Scientific American now has frequent articles on the cutting-edge between science and technology and world problems. The problem that concerns the plurality of these articles appears to be food– growing it more quickly, with more calories, on less arable land, to sustain a growing population of hungry poor. The articles never address why we need to do it, just how. With a world already straining under the weight of 6.6 billion souls, that unspoken question needs some air.
First, the reasons for feeding the poor go beyond simple compassion. Any developing country, it’s said, goes through a baby-boom on its way to stability. Infant mortality drops a generation before fertility does, and the only decent way through it is to continue to provide food security and women’s education, and trust that it will resolve itself. Second, a significant part of the reason these baby-boomers are so poor is that we made them that way– by colonizing them, extracting their resources, and changing their climates. They deserve our support. Finally, we already have the capacity to feed everyone. Like smallpox, starvation could be a thing of the past, if we just collectively decide to do it.

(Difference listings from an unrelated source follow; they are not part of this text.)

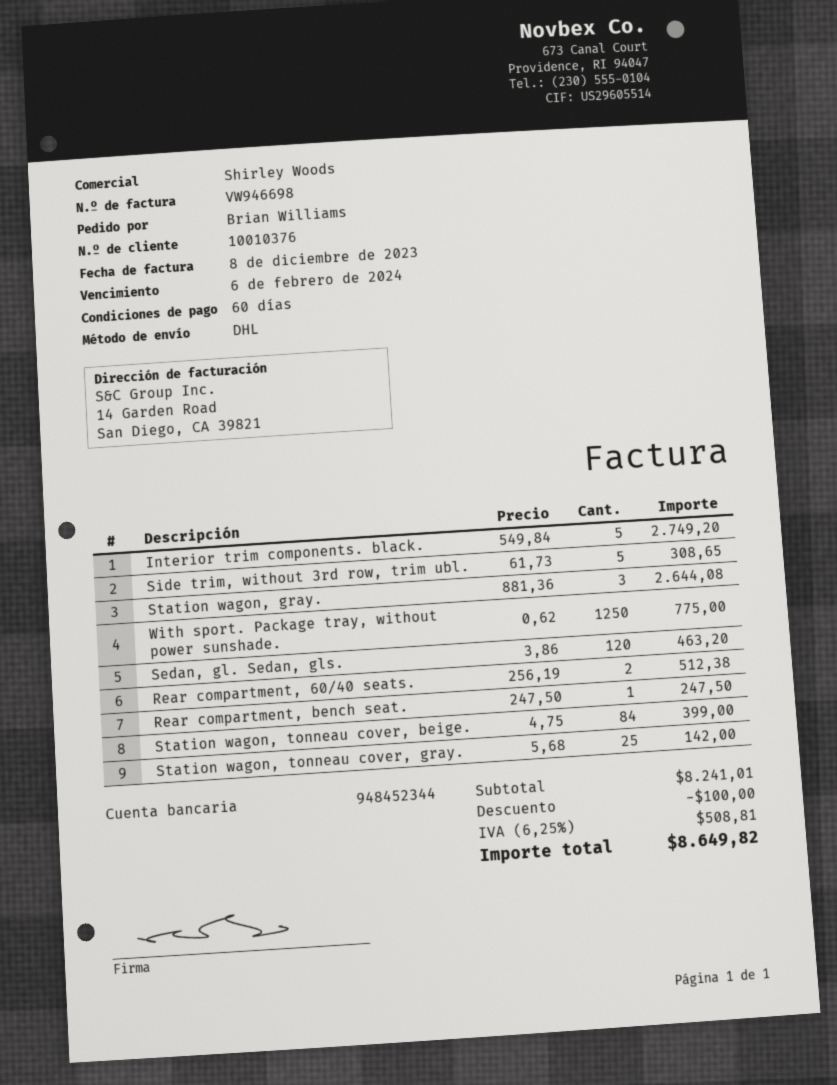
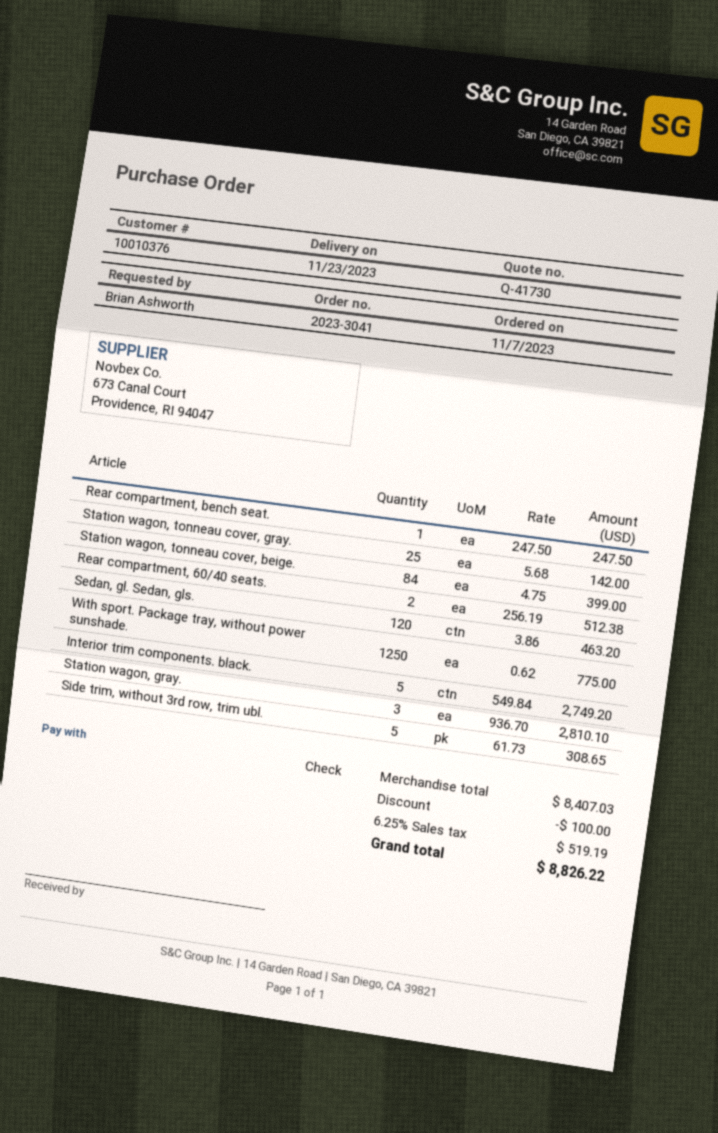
ordered by: Brian Williams -> Brian Ashworth
Station wagon, gray.: 3 x 881.36 = 2644.08 -> 3 x 936.70 = 2810.10
subtotal: 8241.01 -> 8407.03
tax: 6.25% = 508.81 -> 6.25% = 519.19
total: 8649.82 -> 8826.22

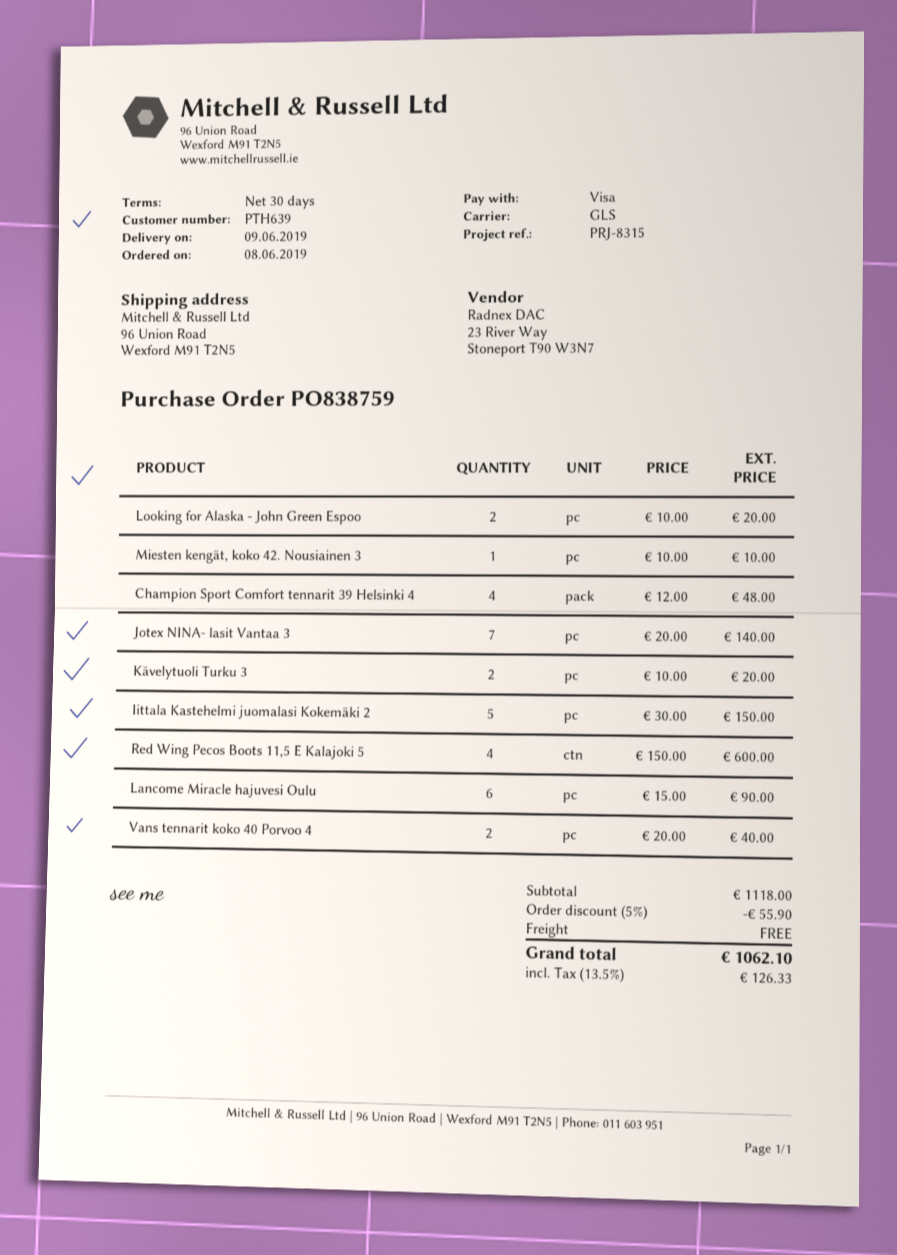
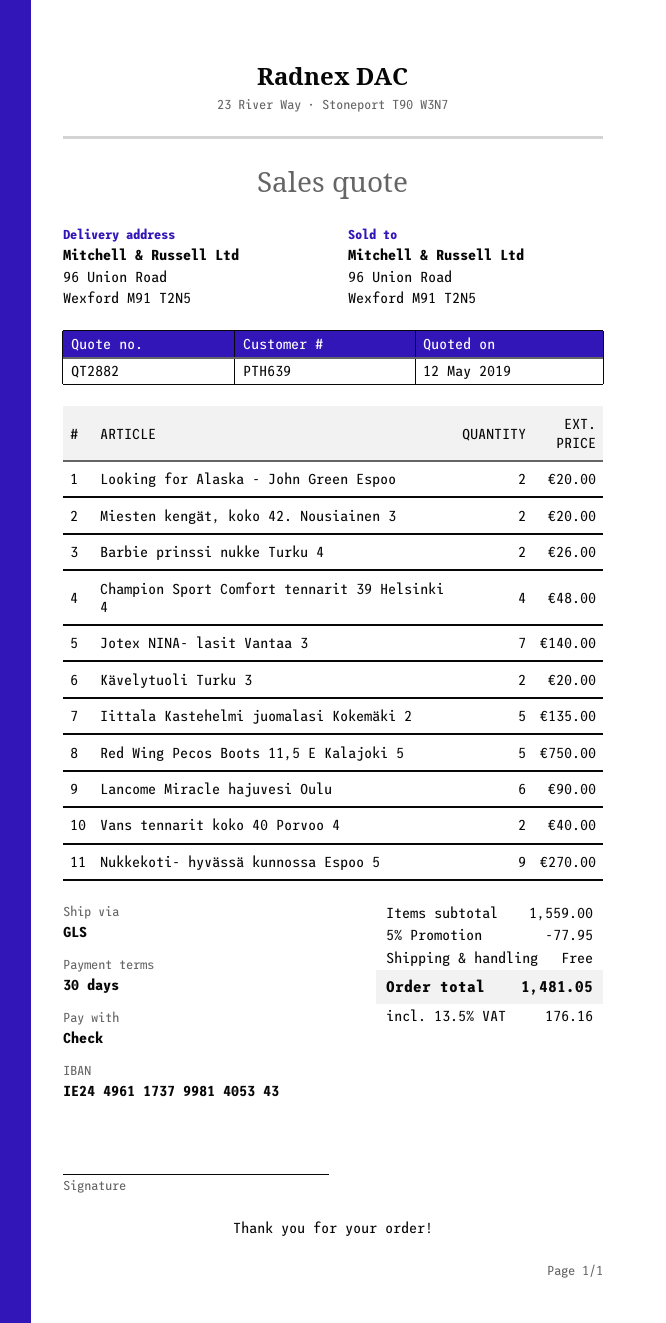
payment method: Visa -> cheque
Miesten kengät, koko 42. Nousiainen 3: 1 for 10.00 -> 2 for 20.00
Iittala Kastehelmi juomalasi Kokemäki 2: 5 for 150.00 -> 5 for 135.00
Red Wing Pecos Boots 11,5 E Kalajoki 5: 4 for 600.00 -> 5 for 750.00
Barbie prinssi nukke Turku 4: none -> 2 for 26.00
Nukkekoti- hyvässä kunnossa Espoo 5: none -> 9 for 270.00
subtotal: 1118.00 -> 1559.00
discount: 5% = 55.90 -> 5% = 77.95
tax: 13.5% = 126.33 -> 13.5% = 176.16
total: 1062.10 -> 1481.05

Even so, these arguments may be insufficient. Limits to Growth predicted a catastrophic population collapse, which we might read as the result of expended watersheds in areas like China and India. As long as our political will to help doesn’t keep track with the number of poor, we are doing little more than maintaining their poverty. As climate refugees multiply, the West risks being a huge Israel to the world’s Gaza Strip: the hordes will come knocking, and when we don’t let them in, they will die, hate, fuck, and kill.
Whether we can ride out the world’s booms, and what will happen if we don’t make it, are questions ultimately of science and innovation. However, one possibility that we must be aware of is that failure in 20 years will be far worse than failure now. When a system has been systematically pushed beyond its natural boundaries, with each step making the chronic strain worse, it can collapse far more catastrophically than it previously would have been capable of.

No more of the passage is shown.